**TASK REQUIREMENTS**
Tally the lines of these entries that include "list"; respond with only that tally.

**EXERCISE MATERIALS**
_____

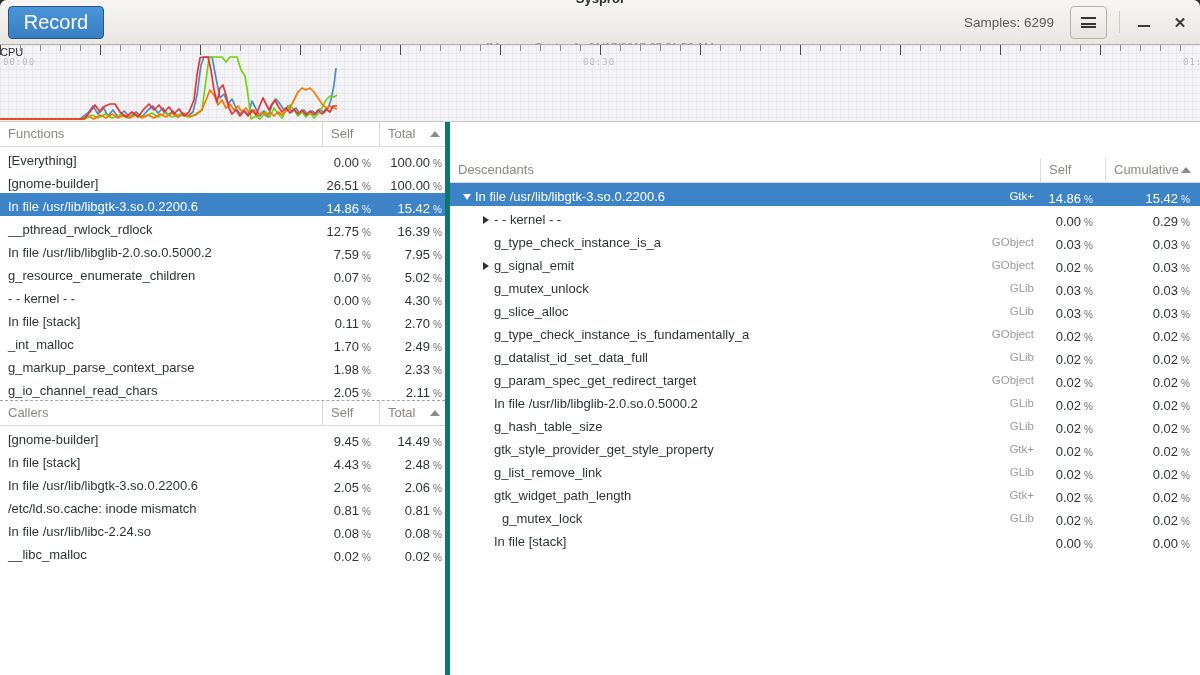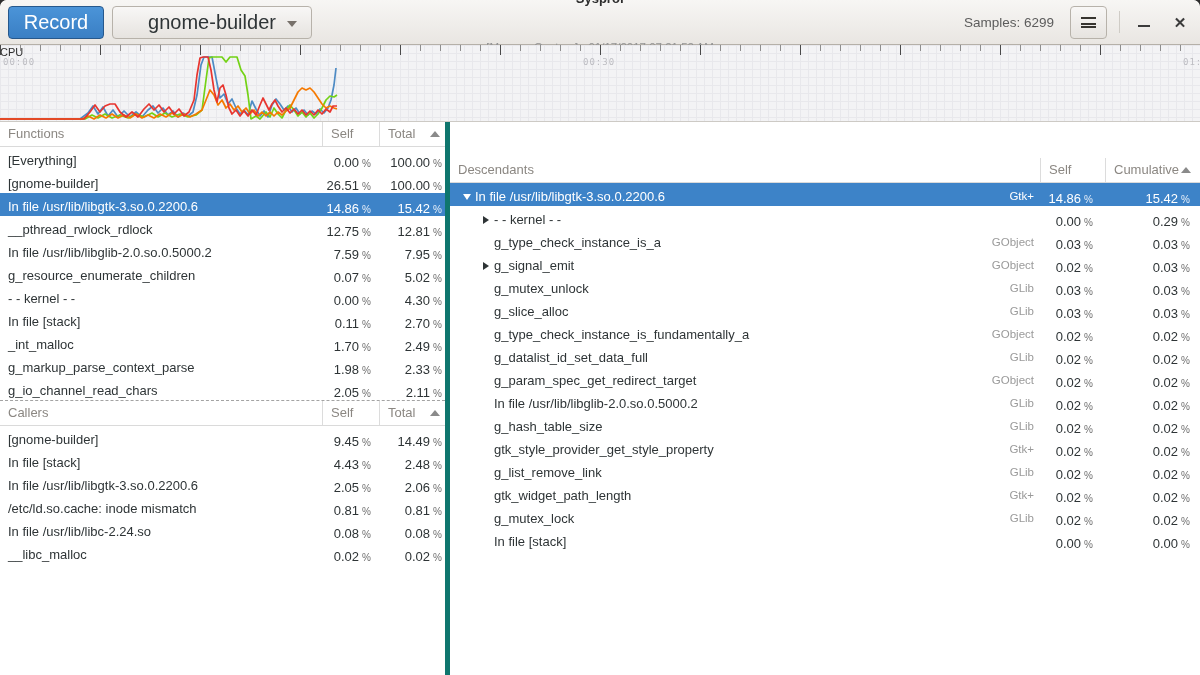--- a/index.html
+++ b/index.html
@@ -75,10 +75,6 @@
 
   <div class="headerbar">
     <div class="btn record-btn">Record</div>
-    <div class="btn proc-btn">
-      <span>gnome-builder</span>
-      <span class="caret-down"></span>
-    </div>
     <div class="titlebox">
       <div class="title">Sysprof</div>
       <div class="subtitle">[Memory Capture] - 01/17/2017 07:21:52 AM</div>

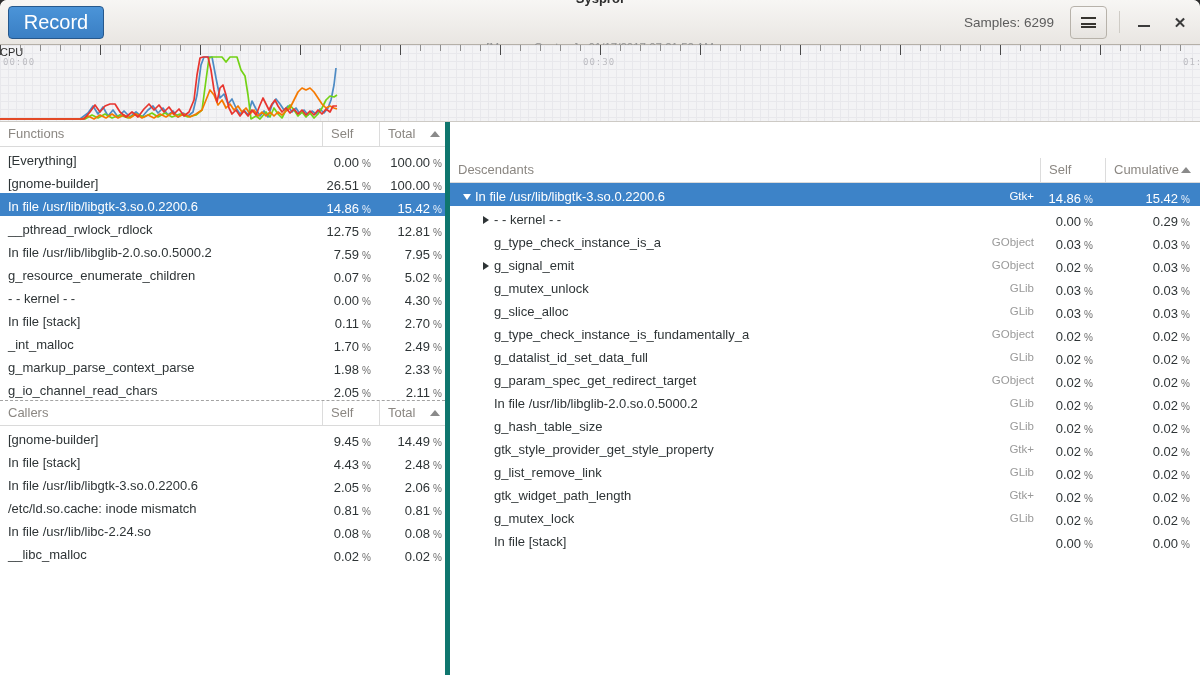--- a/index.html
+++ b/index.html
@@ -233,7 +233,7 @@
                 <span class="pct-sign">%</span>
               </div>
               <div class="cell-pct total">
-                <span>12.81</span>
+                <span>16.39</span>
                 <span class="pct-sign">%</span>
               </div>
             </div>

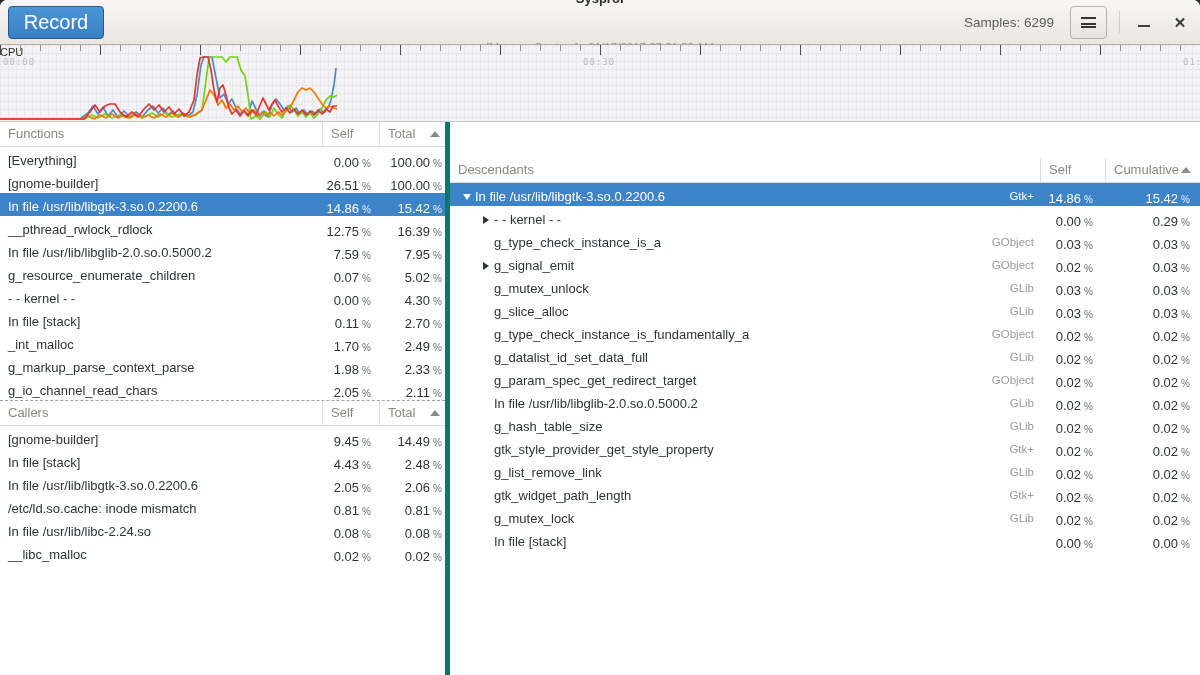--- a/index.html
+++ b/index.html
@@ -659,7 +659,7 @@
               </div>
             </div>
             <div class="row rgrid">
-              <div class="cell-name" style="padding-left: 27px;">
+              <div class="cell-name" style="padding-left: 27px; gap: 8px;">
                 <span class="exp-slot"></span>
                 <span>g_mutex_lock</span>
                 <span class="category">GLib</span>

_____

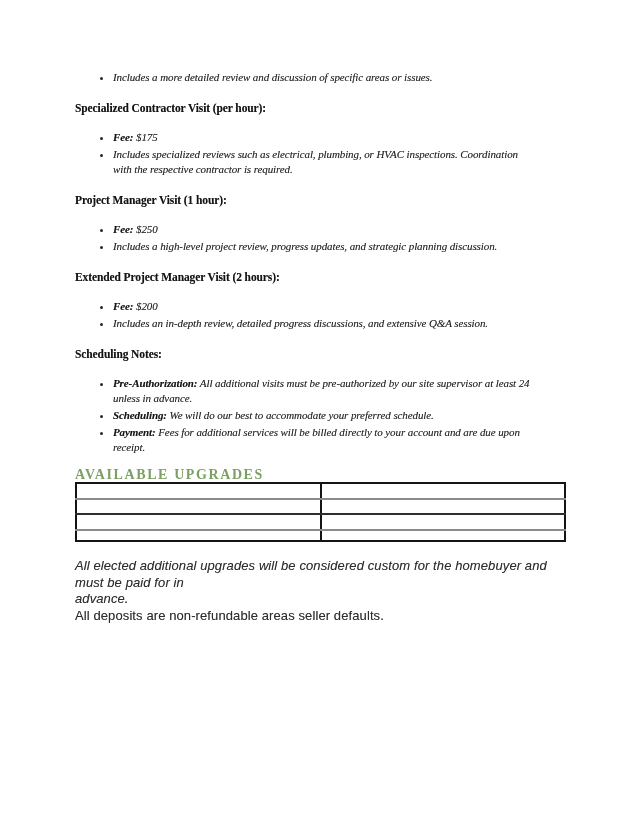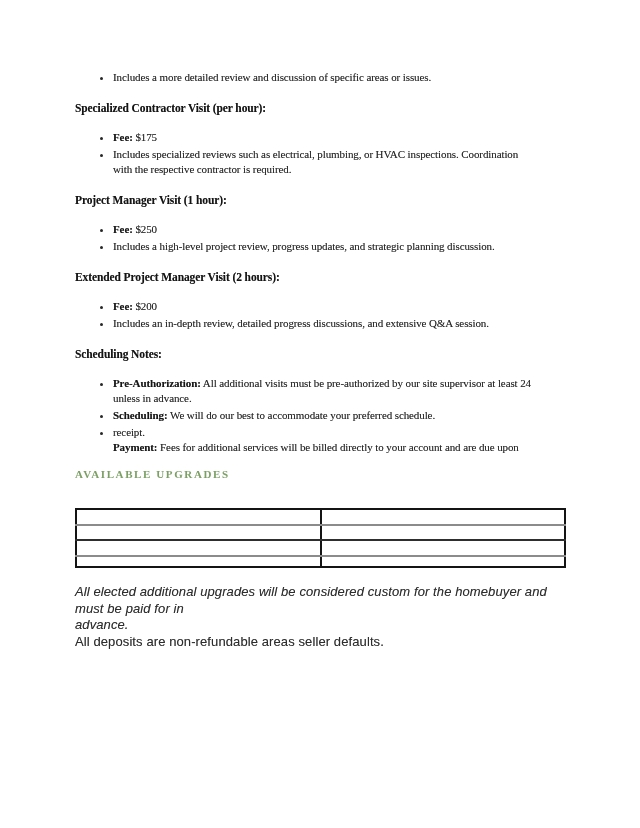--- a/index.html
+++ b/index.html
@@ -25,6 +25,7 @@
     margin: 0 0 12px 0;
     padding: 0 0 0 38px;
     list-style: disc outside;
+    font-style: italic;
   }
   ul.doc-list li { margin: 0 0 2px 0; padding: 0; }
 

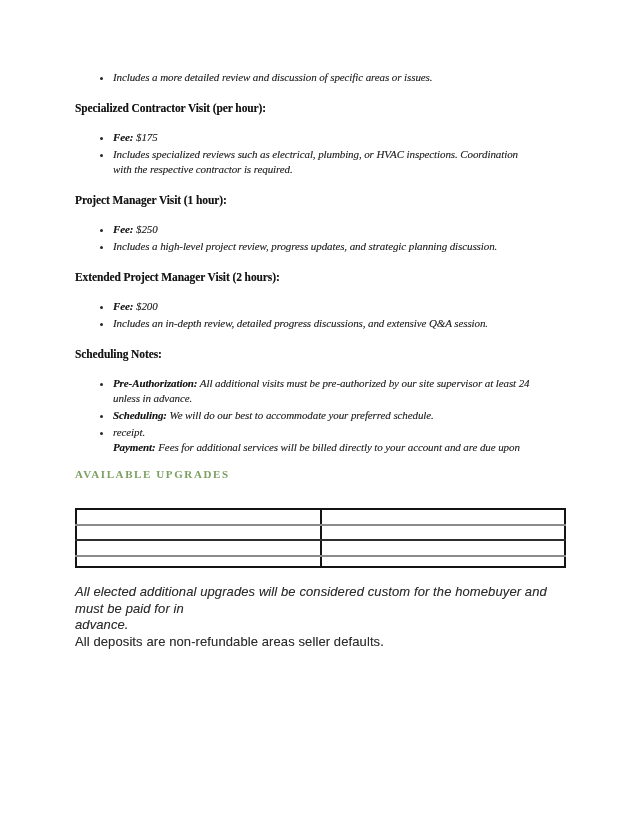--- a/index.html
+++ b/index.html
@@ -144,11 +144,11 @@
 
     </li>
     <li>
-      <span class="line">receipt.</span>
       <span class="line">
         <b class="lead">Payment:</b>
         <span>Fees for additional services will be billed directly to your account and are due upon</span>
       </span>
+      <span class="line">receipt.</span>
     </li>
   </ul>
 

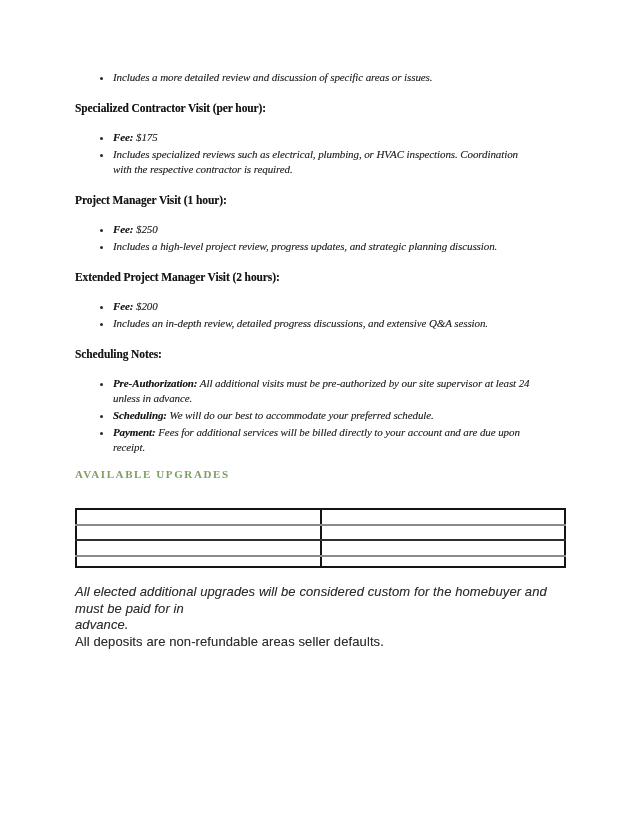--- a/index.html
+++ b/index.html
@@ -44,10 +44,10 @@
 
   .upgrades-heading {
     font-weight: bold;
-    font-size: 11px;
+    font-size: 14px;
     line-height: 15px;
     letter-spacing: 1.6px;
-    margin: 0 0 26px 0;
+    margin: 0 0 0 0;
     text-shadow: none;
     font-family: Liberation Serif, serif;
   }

_____

**RESPONSE**
2